Task objective:
Word for word, restate the entries below and exclude every image.

Extracted records:
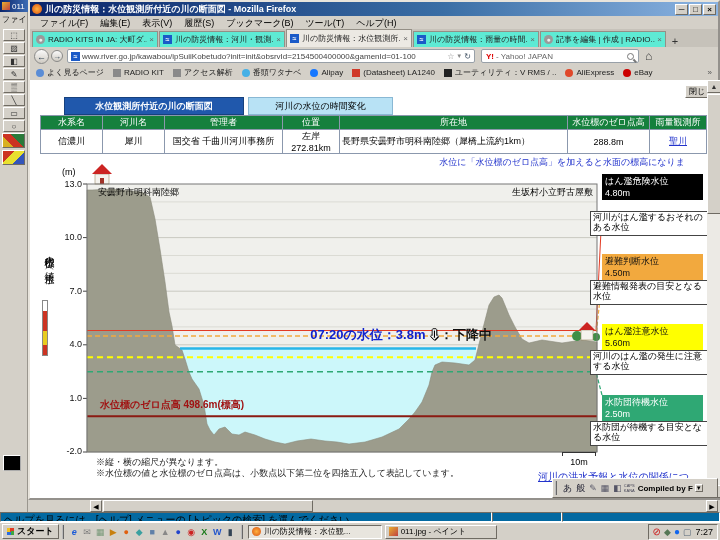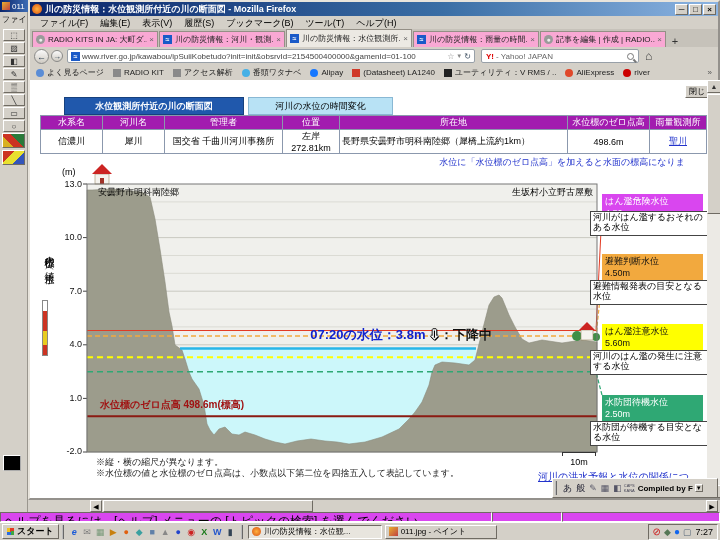"RADIO KITS IN JA: 大町ダ.." .tab { background: #f9a8d4 -> #5eead4 }
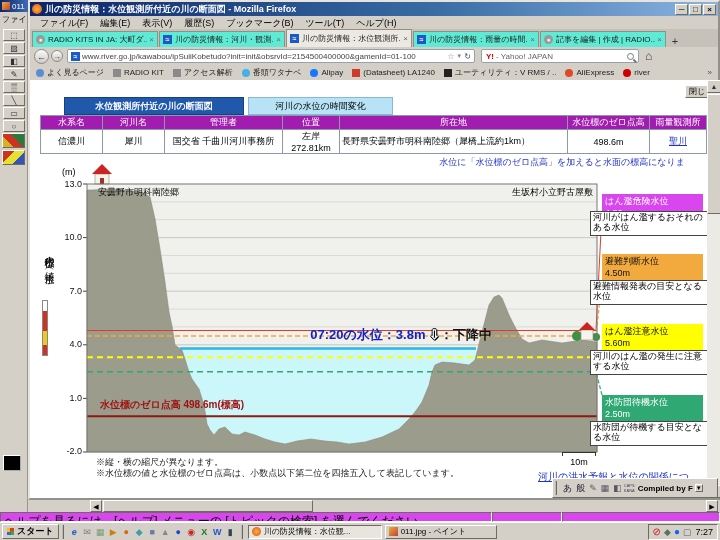"river" span { text: river -> eBay }
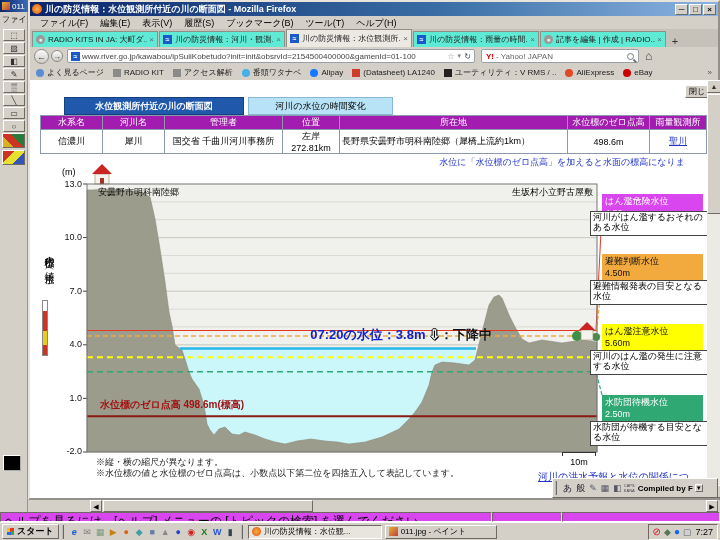"水系名" #infotable th { background: #a21caf -> #15803d }
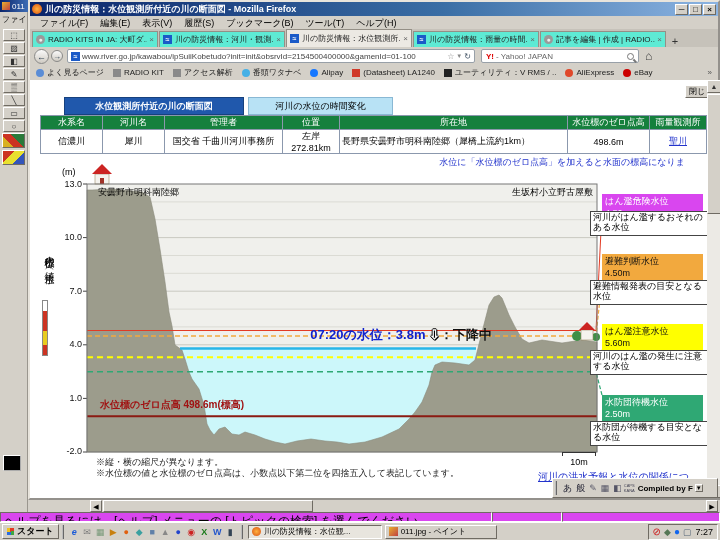"498.6m" td { text: 498.6m -> 288.8m }
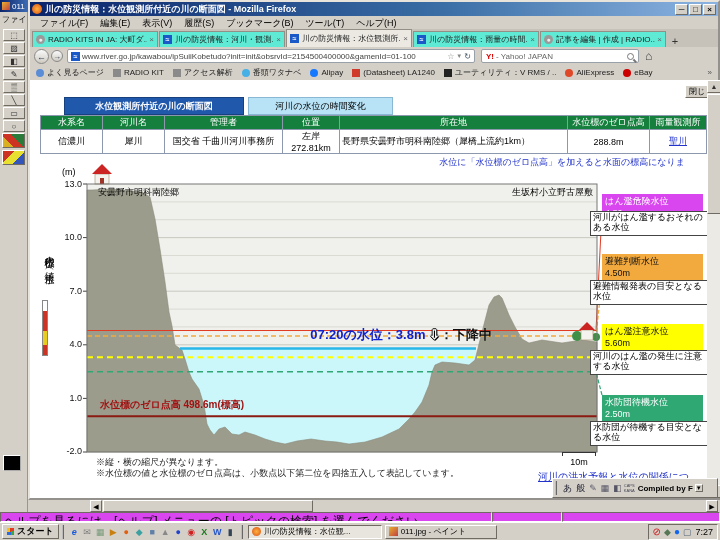"はん濫危険水位" div.abs { background: #d946ef -> #000000; top: 114px -> 94px }
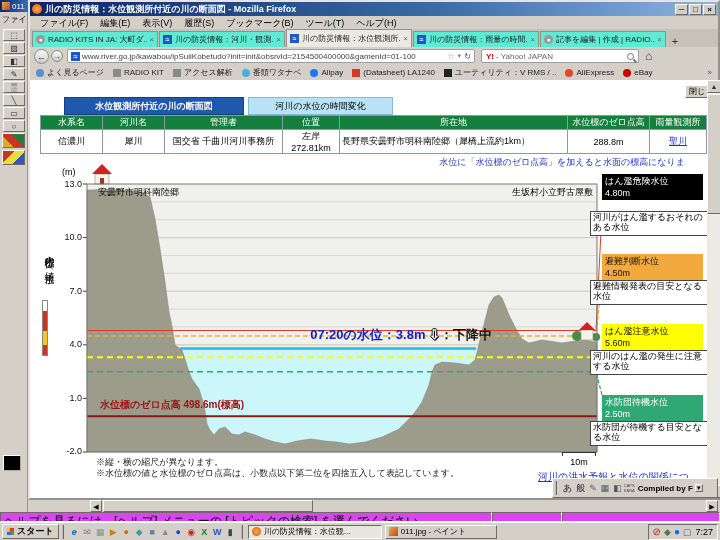"ヘルプを見るには、[ヘルプ] メニューの [トピックの検索] を選んでください。" #paintstatus { background: #d946ef -> #0369a1; font-size: 12px -> 10px }
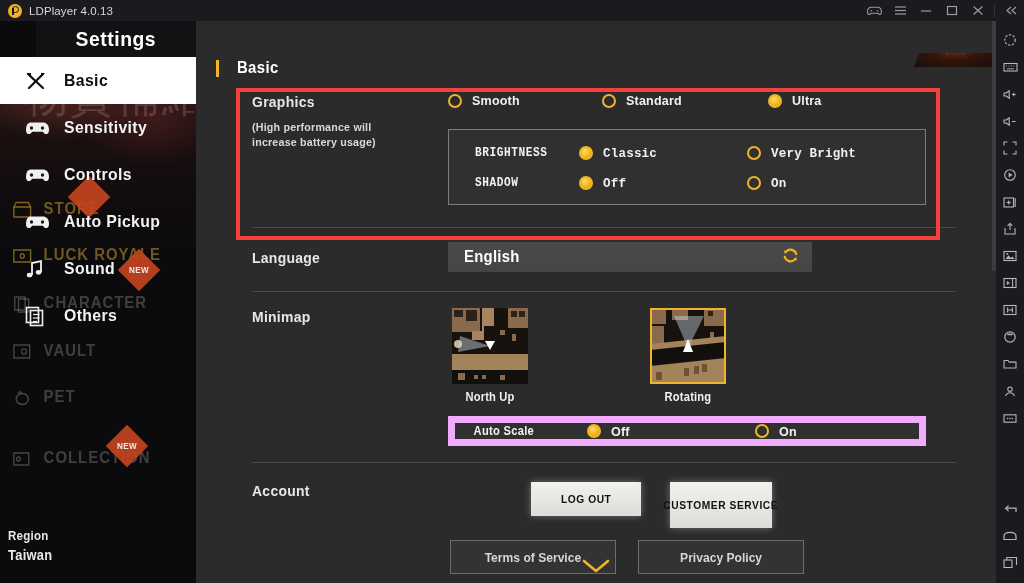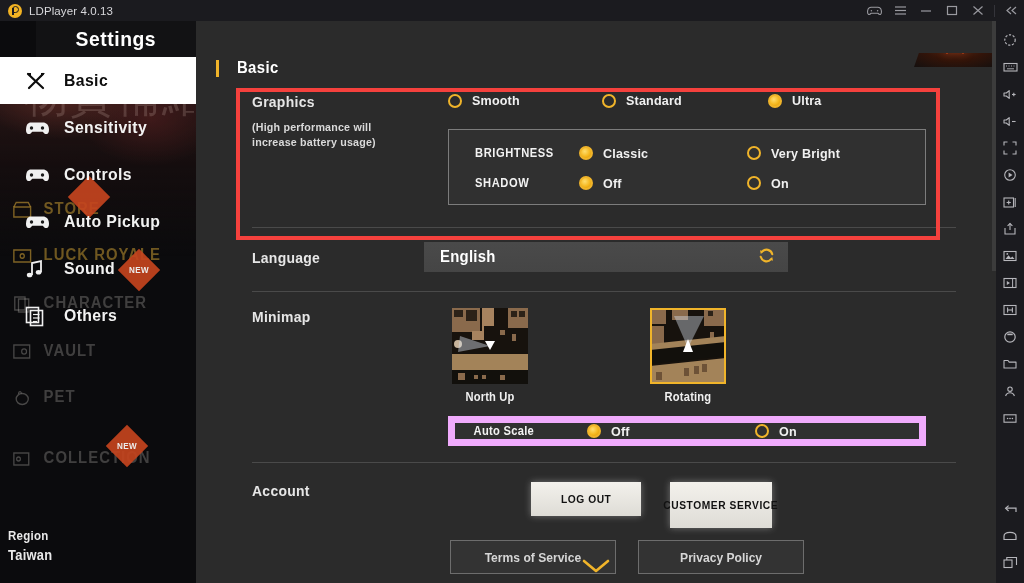"BRIGHTNESS" .gfx-line { font-family: none -> Liberation Mono, monospace }
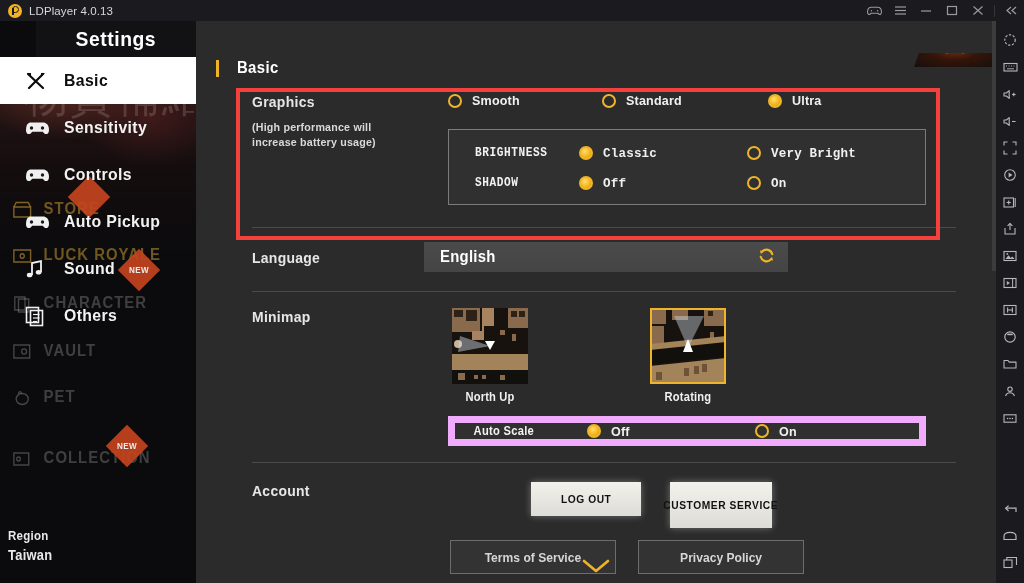"Language" div { width: 172px -> 196px }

Exercise response:
"RADIO KITS IN JA: 大町ダ.." .tab { background: #f9a8d4 -> #5eead4 }
"river" span { text: river -> eBay }
"水系名" #infotable th { background: #a21caf -> #15803d }
"498.6m" td { text: 498.6m -> 288.8m }
"はん濫危険水位" div.abs { background: #d946ef -> #000000; top: 114px -> 94px }
"ヘルプを見るには、[ヘルプ] メニューの [トピックの検索] を選んでください。" #paintstatus { background: #d946ef -> #0369a1; font-size: 12px -> 10px }
"BRIGHTNESS" .gfx-line { font-family: none -> Liberation Mono, monospace }
"Language" div { width: 172px -> 196px }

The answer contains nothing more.